{Reference Type}: Review {Title}: Portal vein thrombosis after cetuximab and 5-fluorouracil therapy in a patient with advanced colon cancer and decompensated cirrhosis: a case report and review of the literature. {Author}: Liu F;Xu Y;Yang G;Guo Y;Nian J; {Journal}: World J Surg Oncol {Volume}: 21 {Issue}: 1 {Year}: 2023 Sep 23 {Factor}: 3.253 {DOI}: 10.1186/s12957-023-03175-7 {Abstract}: BACKGROUND: Treatment options for advanced colon cancer are mainly combinations of chemotherapy and targeted drugs. However, poor physical health and medication intolerance limit the choice of anticancer drugs. Colon cancer with cirrhosis is a particular patient group that poses a challenge to clinical treatment.
METHODS: This article presents a case of a patient in the decompensated stage of cirrhosis who was diagnosed with advanced colon cancer. The initial presentation was a nodule on his navel named the Sister Mary Joseph's nodule, which was later confirmed by biopsy and PET-CT as one of the metastases of colon cancer. The patient was treated with cetuximab and 5-fluorouracil at a below-guideline dose; however, portal vein thrombosis developed and led to death. This entire process, from diagnosis to death, occurred within a span of three months.

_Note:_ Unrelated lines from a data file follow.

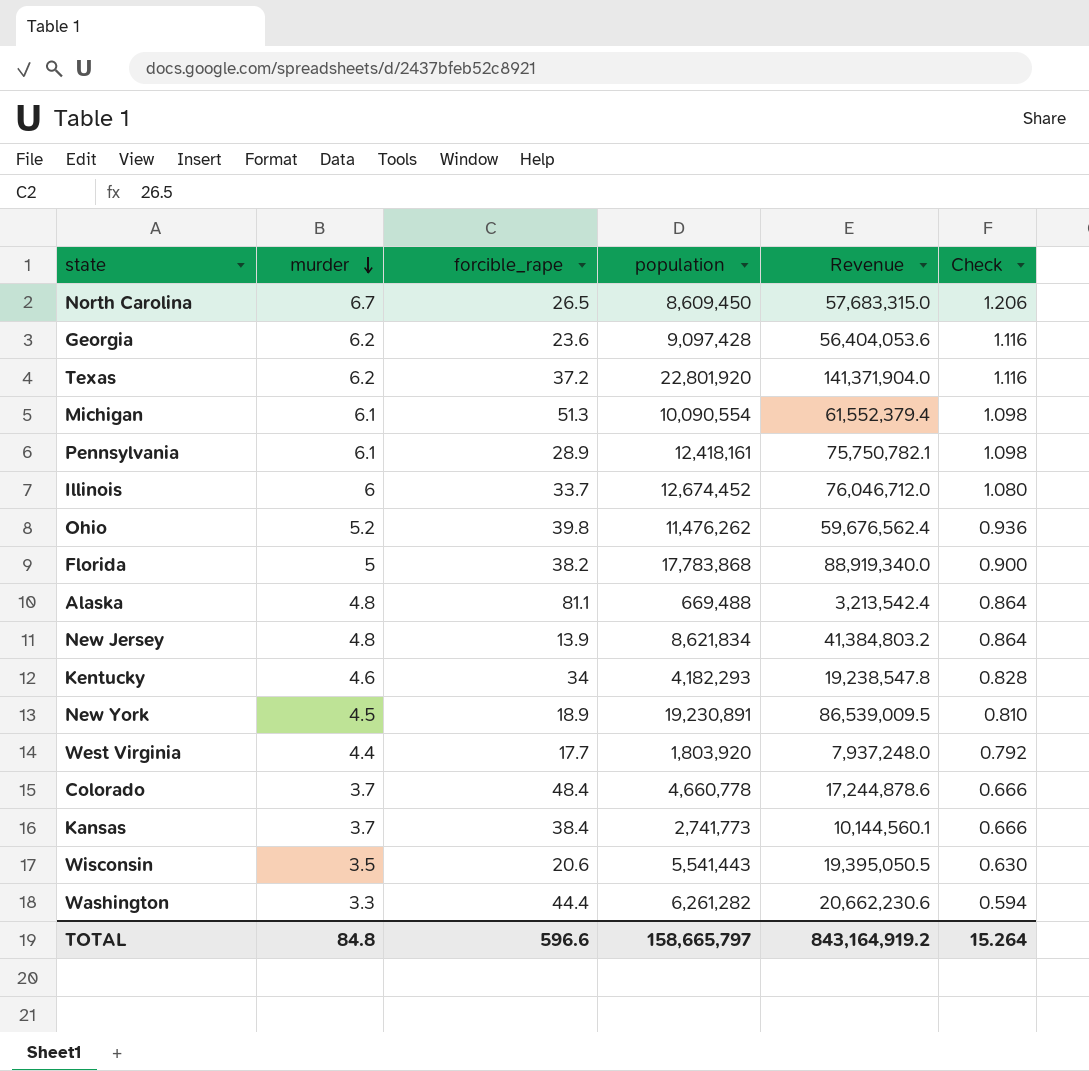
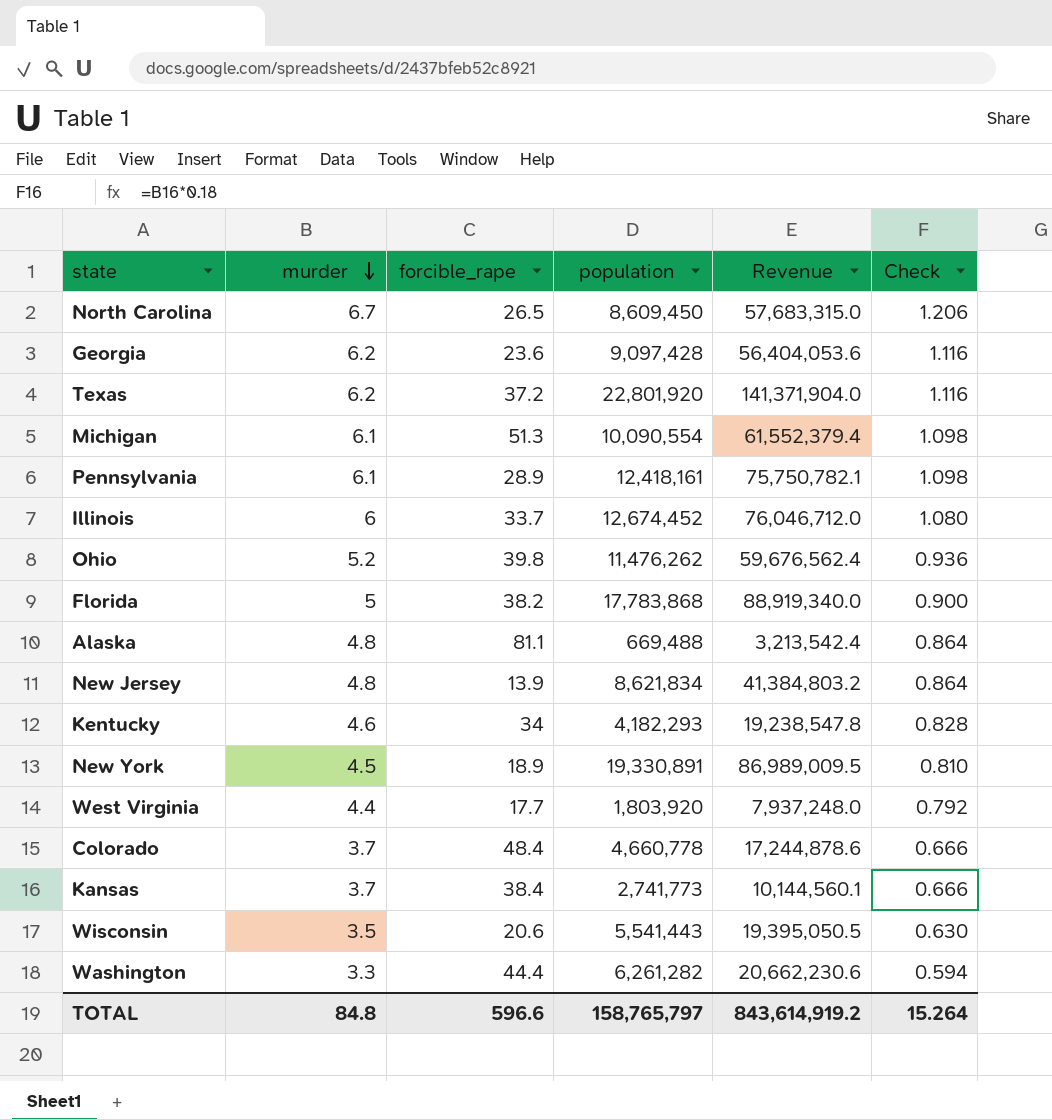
New York | population: 19,230,891 -> 19,330,891
New York | Revenue: 86,539,009.5 -> 86,989,009.5
TOTAL | population: 158,665,797 -> 158,765,797
TOTAL | Revenue: 843,164,919.2 -> 843,614,919.2

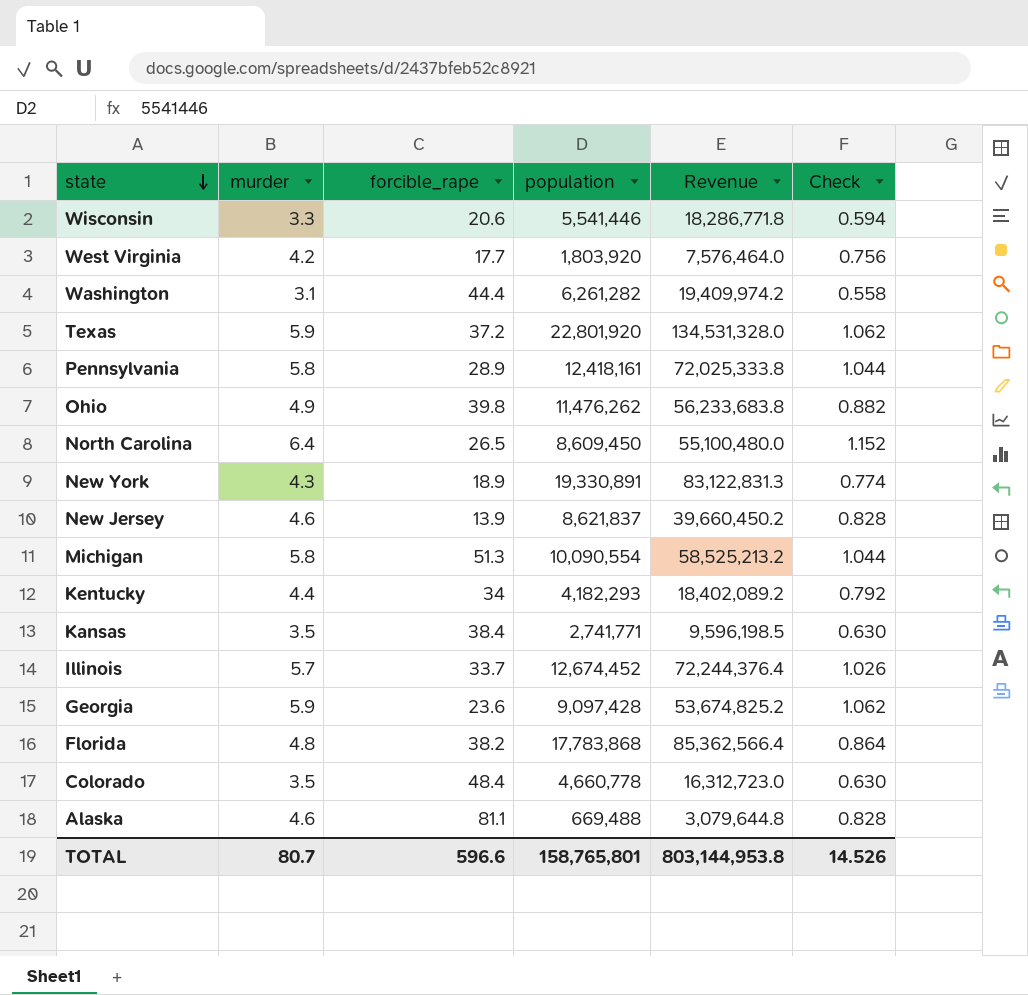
row order: murder descending -> state descending
Wisconsin | murder: 3.5 -> 3.3
Wisconsin | population: 5,541,443 -> 5,541,446
Wisconsin | Revenue: 19,395,050.5 -> 18,286,771.8
Wisconsin | Check: 0.630 -> 0.594
West Virginia | murder: 4.4 -> 4.2
West Virginia | Revenue: 7,937,248.0 -> 7,576,464.0
West Virginia | Check: 0.792 -> 0.756
Washington | murder: 3.3 -> 3.1
Washington | Revenue: 20,662,230.6 -> 19,409,974.2
Washington | Check: 0.594 -> 0.558
Texas | murder: 6.2 -> 5.9
Texas | Revenue: 141,371,904.0 -> 134,531,328.0
Texas | Check: 1.116 -> 1.062
Pennsylvania | murder: 6.1 -> 5.8
Pennsylvania | Revenue: 75,750,782.1 -> 72,025,333.8
Pennsylvania | Check: 1.098 -> 1.044
Ohio | murder: 5.2 -> 4.9
Ohio | Revenue: 59,676,562.4 -> 56,233,683.8
Ohio | Check: 0.936 -> 0.882
North Carolina | murder: 6.7 -> 6.4
North Carolina | Revenue: 57,683,315.0 -> 55,100,480.0
North Carolina | Check: 1.206 -> 1.152
New York | murder: 4.5 -> 4.3
New York | Revenue: 86,989,009.5 -> 83,122,831.3
New York | Check: 0.810 -> 0.774
New Jersey | murder: 4.8 -> 4.6
New Jersey | population: 8,621,834 -> 8,621,837
New Jersey | Revenue: 41,384,803.2 -> 39,660,450.2
New Jersey | Check: 0.864 -> 0.828
Michigan | murder: 6.1 -> 5.8
Michigan | Revenue: 61,552,379.4 -> 58,525,213.2
Michigan | Check: 1.098 -> 1.044
Kentucky | murder: 4.6 -> 4.4
Kentucky | Revenue: 19,238,547.8 -> 18,402,089.2
Kentucky | Check: 0.828 -> 0.792
Kansas | murder: 3.7 -> 3.5
Kansas | population: 2,741,773 -> 2,741,771
Kansas | Revenue: 10,144,560.1 -> 9,596,198.5
Kansas | Check: 0.666 -> 0.630
Illinois | murder: 6 -> 5.7
Illinois | Revenue: 76,046,712.0 -> 72,244,376.4
Illinois | Check: 1.080 -> 1.026
Georgia | murder: 6.2 -> 5.9
Georgia | Revenue: 56,404,053.6 -> 53,674,825.2
Georgia | Check: 1.116 -> 1.062
Florida | murder: 5 -> 4.8
Florida | Revenue: 88,919,340.0 -> 85,362,566.4
Florida | Check: 0.900 -> 0.864
Colorado | murder: 3.7 -> 3.5
Colorado | Revenue: 17,244,878.6 -> 16,312,723.0
Colorado | Check: 0.666 -> 0.630
Alaska | murder: 4.8 -> 4.6
Alaska | Revenue: 3,213,542.4 -> 3,079,644.8
Alaska | Check: 0.864 -> 0.828
TOTAL | murder: 84.8 -> 80.7
TOTAL | population: 158,765,797 -> 158,765,801
TOTAL | Revenue: 843,614,919.2 -> 803,144,953.8
TOTAL | Check: 15.264 -> 14.526

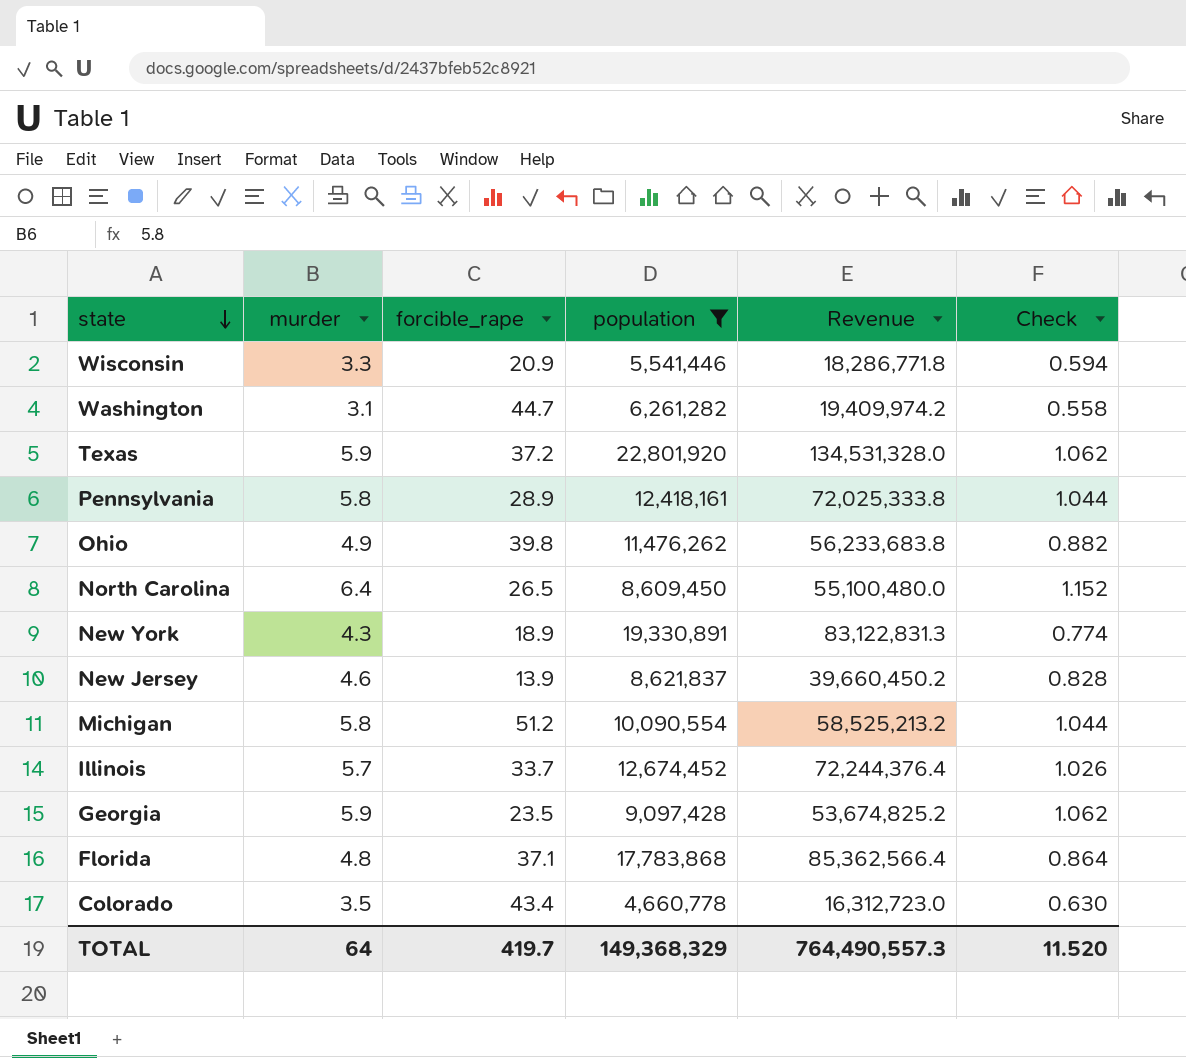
filter: none -> population >= 4,660,778
Wisconsin | forcible_rape: 20.6 -> 20.9
Washington | forcible_rape: 44.4 -> 44.7
Michigan | forcible_rape: 51.3 -> 51.2
Georgia | forcible_rape: 23.6 -> 23.5
Florida | forcible_rape: 38.2 -> 37.1
Colorado | forcible_rape: 48.4 -> 43.4
TOTAL | murder: 80.7 -> 64
TOTAL | forcible_rape: 596.6 -> 419.7
TOTAL | population: 158,765,801 -> 149,368,329
TOTAL | Revenue: 803,144,953.8 -> 764,490,557.3
TOTAL | Check: 14.526 -> 11.520

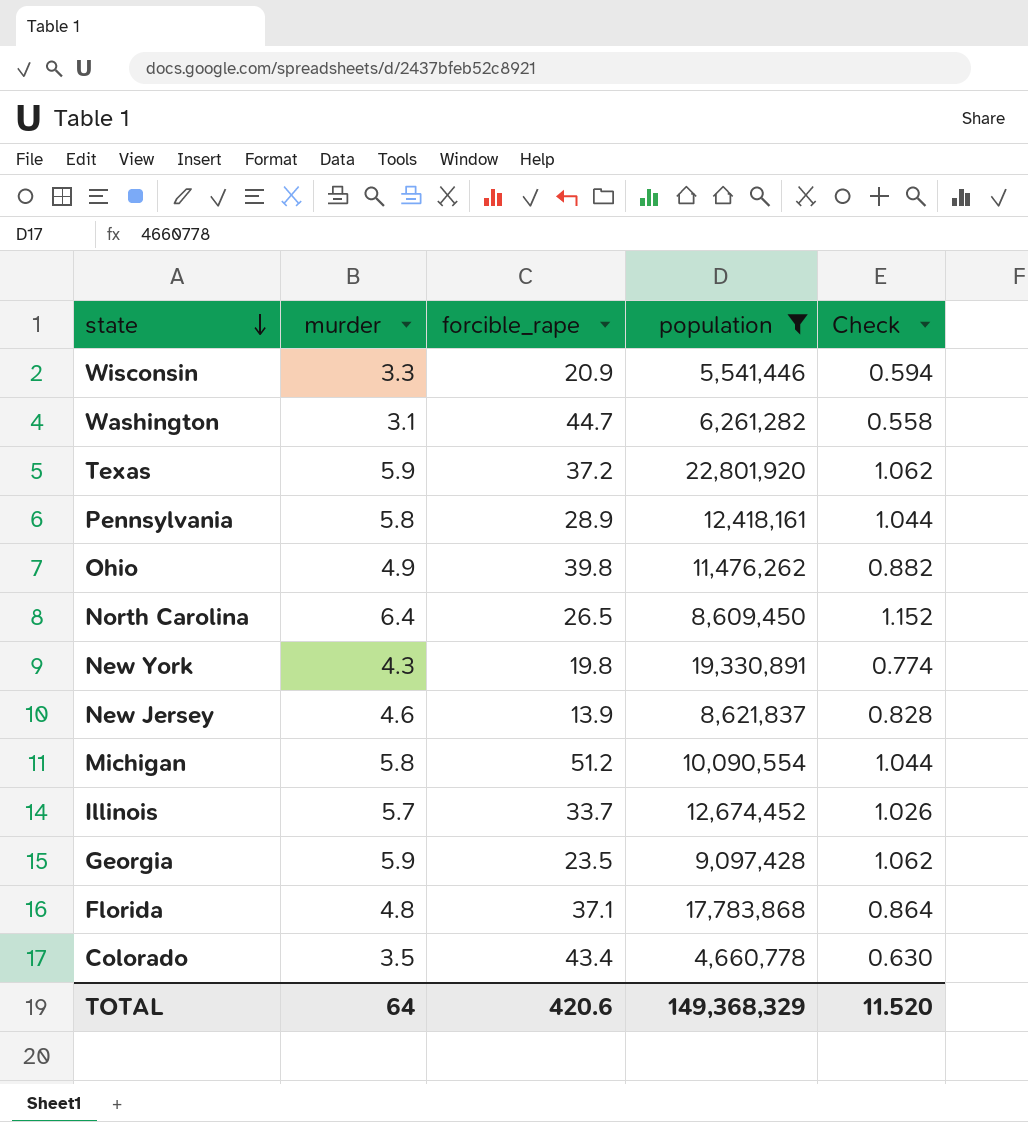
column Revenue | formula: [murder] * [population] -> none
New York | forcible_rape: 18.9 -> 19.8
TOTAL | forcible_rape: 419.7 -> 420.6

CONCLUSIONS: Cancers with cirrhosis are a special group that deserves more attention. There is no unified treatment guideline for these patients, especially those with extrahepatic primary tumors. We should be more cautious when choosing treatment for such patients in the future. Both chemotherapy and targeted treatment may potentially induce portal vein thrombosis, which appears to have a higher incidence and worse prognosis than cancers without cirrhosis.